Pemerintah Kabupaten Parigi Moutong selanjutnya mendorong perangkat daerah terkait untuk memperkuat koordinasi dan menyelesaikan berbagai kebutuhan teknis yang menjadi bagian dari program transformasi tersebut. Pelaksanaan agenda ini juga mendapat pemantauan dari Direktorat Koordinasi dan Supervisi Wilayah IV KPK RI.

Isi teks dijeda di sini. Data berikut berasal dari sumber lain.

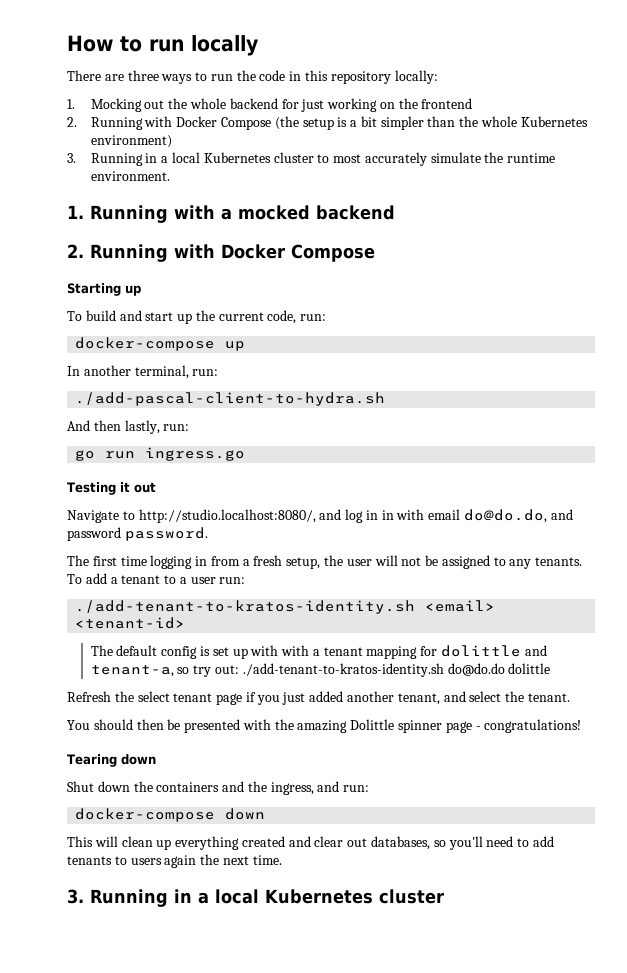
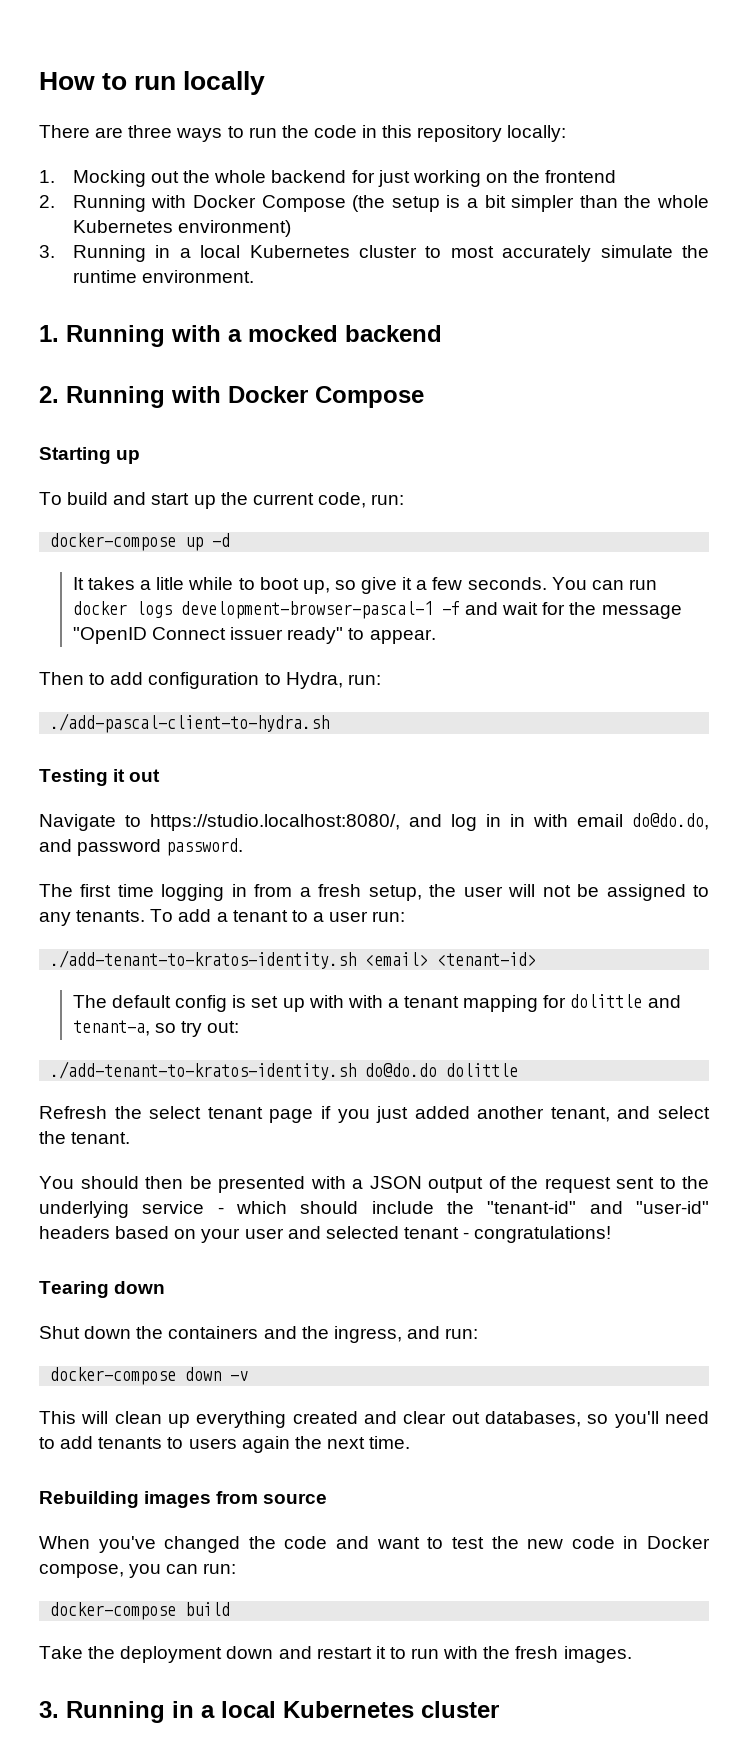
- docker-compose up
- In another terminal, run:
+ docker-compose up -d
+ It takes a litle while to boot up, so give it a few seconds. You can run docker logs development-browser-pascal-1 -f and wait for the message "OpenID Connect issuer ready" to appear.
+ Then to add configuration to Hydra, run:
  ./add-pascal-client-to-hydra.sh
- And then lastly, run:
- go run ingress.go
- Navigate to http://studio.localhost:8080/, and log in in with email do@do.do, and password password.
+ Navigate to https://studio.localhost:8080/, and log in in with email do@do.do, and password password.
- The default config is set up with with a tenant mapping for dolittle and tenant-a, so try out: ./add-tenant-to-kratos-identity.sh do@do.do dolittle
+ The default config is set up with with a tenant mapping for dolittle and tenant-a, so try out:
+ ./add-tenant-to-kratos-identity.sh do@do.do dolittle
- You should then be presented with the amazing Dolittle spinner page - congratulations!
+ You should then be presented with a JSON output of the request sent to the underlying service - which should include the "tenant-id" and "user-id" headers based on your user and selected tenant - congratulations!
- docker-compose down
+ docker-compose down -v
+ Rebuilding images from source
+ When you've changed the code and want to test the new code in Docker compose, you can run:
+ docker-compose build
+ Take the deployment down and restart it to run with the fresh images.

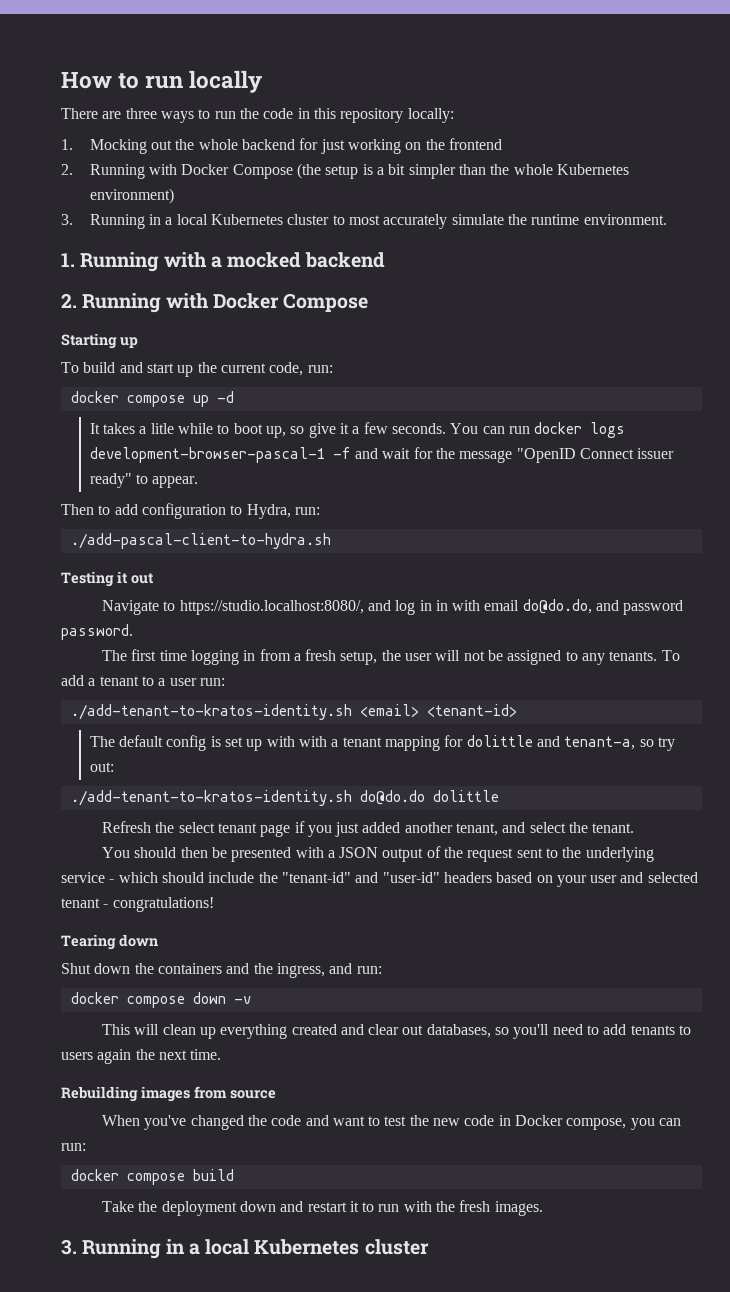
- docker-compose up -d
+ docker compose up -d
- docker-compose down -v
+ docker compose down -v
- docker-compose build
+ docker compose build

Rapat tersebut diikuti Kepala Kantor Pertanahan Kabupaten Parigi Moutong, Inspektorat Daerah, BPKAD, Bapenda, DPMPTSP, Dinas Pekerjaan Umum, Penataan Ruang dan Pertanahan, Dinas Komunikasi dan Informatika, serta Bagian Kerja Sama Sekretariat Daerah Kabupaten Parigi Moutong.
Melalui penguatan koordinasi tersebut, Pemkab Parigi Moutong berharap transformasi pelayanan pertanahan dan tata ruang tidak hanya menghasilkan pembenahan administrasi, tetapi juga mampu meningkatkan kualitas pelayanan publik, memberikan kepastian bagi masyarakat dan pelaku usaha, serta memperkuat pengelolaan aset dan pendapatan daerah.